Methods to critically appraise clinical
information and classify it according to the
strength of evidence (A,B,C,D,E.) was first
presented in a Canadian Medical Association
Journal series on how to critically appraise
literature in the early 1980’s.(1)
Introduction
 In the late 1980’s and early 1990’s, the
Journal of the American Medical
Association published a similar series on
how to critically appraise literature. (2)
 Concepts emerging from the literature on
“critical appraisal” promoted what has
become known as evidence based
medicine (EBM), suggesting that
clinicians should use critically appraised
information in clinical practice for optimal
care of their patients
Criticizing EBM
 Attempts over the past 1 ½ decades to implement
EBM in Canada, the United States, the UK and
Europe generated a controversy that has questioned
the value of EBM in clinical practice. (3)
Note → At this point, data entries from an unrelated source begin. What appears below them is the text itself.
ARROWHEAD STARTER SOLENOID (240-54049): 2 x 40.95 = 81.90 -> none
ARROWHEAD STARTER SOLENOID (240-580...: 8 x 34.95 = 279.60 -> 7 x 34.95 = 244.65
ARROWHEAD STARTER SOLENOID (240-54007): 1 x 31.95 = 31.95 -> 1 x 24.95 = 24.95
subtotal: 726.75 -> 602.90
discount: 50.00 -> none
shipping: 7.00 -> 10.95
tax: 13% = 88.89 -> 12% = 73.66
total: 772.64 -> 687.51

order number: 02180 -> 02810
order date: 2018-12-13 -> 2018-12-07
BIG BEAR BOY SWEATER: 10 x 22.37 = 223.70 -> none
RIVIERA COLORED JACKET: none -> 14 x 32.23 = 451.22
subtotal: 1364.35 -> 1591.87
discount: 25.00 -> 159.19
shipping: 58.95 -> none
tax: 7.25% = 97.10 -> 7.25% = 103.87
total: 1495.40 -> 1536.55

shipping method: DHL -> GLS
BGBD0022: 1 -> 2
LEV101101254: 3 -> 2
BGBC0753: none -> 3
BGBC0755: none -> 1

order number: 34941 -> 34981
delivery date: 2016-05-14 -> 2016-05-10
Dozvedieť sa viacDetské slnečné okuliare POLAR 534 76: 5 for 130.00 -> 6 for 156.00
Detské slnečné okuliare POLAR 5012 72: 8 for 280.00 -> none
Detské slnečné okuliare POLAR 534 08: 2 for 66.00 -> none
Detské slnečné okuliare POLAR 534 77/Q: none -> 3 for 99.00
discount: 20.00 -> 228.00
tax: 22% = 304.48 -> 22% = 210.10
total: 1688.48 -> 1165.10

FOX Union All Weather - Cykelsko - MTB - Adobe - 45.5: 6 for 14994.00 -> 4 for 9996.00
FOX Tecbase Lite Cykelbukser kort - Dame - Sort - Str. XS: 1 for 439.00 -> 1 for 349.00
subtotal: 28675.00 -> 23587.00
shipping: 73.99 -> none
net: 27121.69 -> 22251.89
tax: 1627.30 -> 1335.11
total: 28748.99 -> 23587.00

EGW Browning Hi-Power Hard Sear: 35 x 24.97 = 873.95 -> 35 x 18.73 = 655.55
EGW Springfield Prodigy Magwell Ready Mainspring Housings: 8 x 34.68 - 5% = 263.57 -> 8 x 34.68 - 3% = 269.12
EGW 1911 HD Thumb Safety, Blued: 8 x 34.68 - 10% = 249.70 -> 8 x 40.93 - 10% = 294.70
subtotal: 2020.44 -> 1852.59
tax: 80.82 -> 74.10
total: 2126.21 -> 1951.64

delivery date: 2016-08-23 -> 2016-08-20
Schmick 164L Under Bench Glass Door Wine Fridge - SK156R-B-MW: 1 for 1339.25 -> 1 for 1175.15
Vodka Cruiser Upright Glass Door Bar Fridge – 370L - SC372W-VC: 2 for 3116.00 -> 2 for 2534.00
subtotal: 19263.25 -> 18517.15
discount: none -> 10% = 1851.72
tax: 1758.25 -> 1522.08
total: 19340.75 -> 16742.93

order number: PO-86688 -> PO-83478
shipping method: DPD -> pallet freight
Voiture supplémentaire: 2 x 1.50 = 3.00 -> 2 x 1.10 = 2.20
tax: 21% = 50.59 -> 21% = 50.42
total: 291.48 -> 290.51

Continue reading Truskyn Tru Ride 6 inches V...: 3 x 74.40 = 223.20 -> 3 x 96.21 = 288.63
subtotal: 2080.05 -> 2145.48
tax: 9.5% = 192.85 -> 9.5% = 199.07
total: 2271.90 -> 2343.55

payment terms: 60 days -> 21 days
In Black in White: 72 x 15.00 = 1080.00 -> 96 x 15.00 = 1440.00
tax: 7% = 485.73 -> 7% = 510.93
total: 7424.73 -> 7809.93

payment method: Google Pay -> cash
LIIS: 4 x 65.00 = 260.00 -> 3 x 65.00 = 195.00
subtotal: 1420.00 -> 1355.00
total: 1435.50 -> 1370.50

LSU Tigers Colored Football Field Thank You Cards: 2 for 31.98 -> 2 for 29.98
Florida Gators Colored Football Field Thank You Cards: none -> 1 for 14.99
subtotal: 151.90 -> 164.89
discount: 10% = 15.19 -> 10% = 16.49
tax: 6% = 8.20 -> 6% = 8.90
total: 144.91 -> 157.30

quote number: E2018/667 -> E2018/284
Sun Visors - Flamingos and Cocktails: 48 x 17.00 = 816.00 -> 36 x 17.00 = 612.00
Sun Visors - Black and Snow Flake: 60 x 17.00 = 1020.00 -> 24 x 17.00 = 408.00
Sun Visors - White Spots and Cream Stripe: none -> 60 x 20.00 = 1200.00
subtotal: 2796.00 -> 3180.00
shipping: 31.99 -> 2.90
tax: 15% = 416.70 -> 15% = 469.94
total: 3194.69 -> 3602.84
 Many practicing physicians regard EBM as an
academic exercise for medical students that has no
relevance to clinical practice
 Often the translation of results from RCT’S conducted
in teaching hospitals is not appropriate for Family
Practice (4)
Criticizing EBM
 It is impossible for any clinician to have the
time to critically appraise even one article per
week let alone the number that would need to
be appraised to answer questions (estimated
at 3.5 per clinical session) arising in a busy
practice.
 Governments, hospitals and HMO’S have
used the jargon of EBM to justify decisions,
directives, or incentives that are seen by
clinicians as inappropriate.
Criticizing EBM
 Critically appraised “evidence” has been used
to support politically inspired justification for
what are perceived by clinicians as “bad”
decisions that are not in the best interests of
patients or the institution.
 EBM is seen by some to promote
“therapeutically nihilistic” approaches to
medical practice since critical appraisal of
commonly used therapies often concludes
that they provide little or no benefit
Criticizing EBM
 EBM is also said by some to promote “cook
book” medicine, using evidence from
population-based randomized controlled trials
to dictate required treatments, irregardless of
the physician’s judgment or the patient’s
wishes.
 Family physicians often find that EBM often
does not address or answer questions that
arise in their practice.
Criticizing EBM
 Some practitioners find that evidence based
therapy is different than the standard practice
in their community and worry about increased
medical-legal risk
 There is an argument that EBM has made
generalist medical practice less attractive to
medical students for a career.(5)
Criticizing EBM
 The student argument is that to be a good
physician, you must know everything there is
to know in your field and this is only possible
in narrow subspecialties.
 Resistance to adopting EBM has created a
“Time Gap “ between development of
research proven evidence of good or poor
therapy and widespread adoption that has
been estimated as long as 15 years.
A New Role for EBM
 How can all these concerns be addressed?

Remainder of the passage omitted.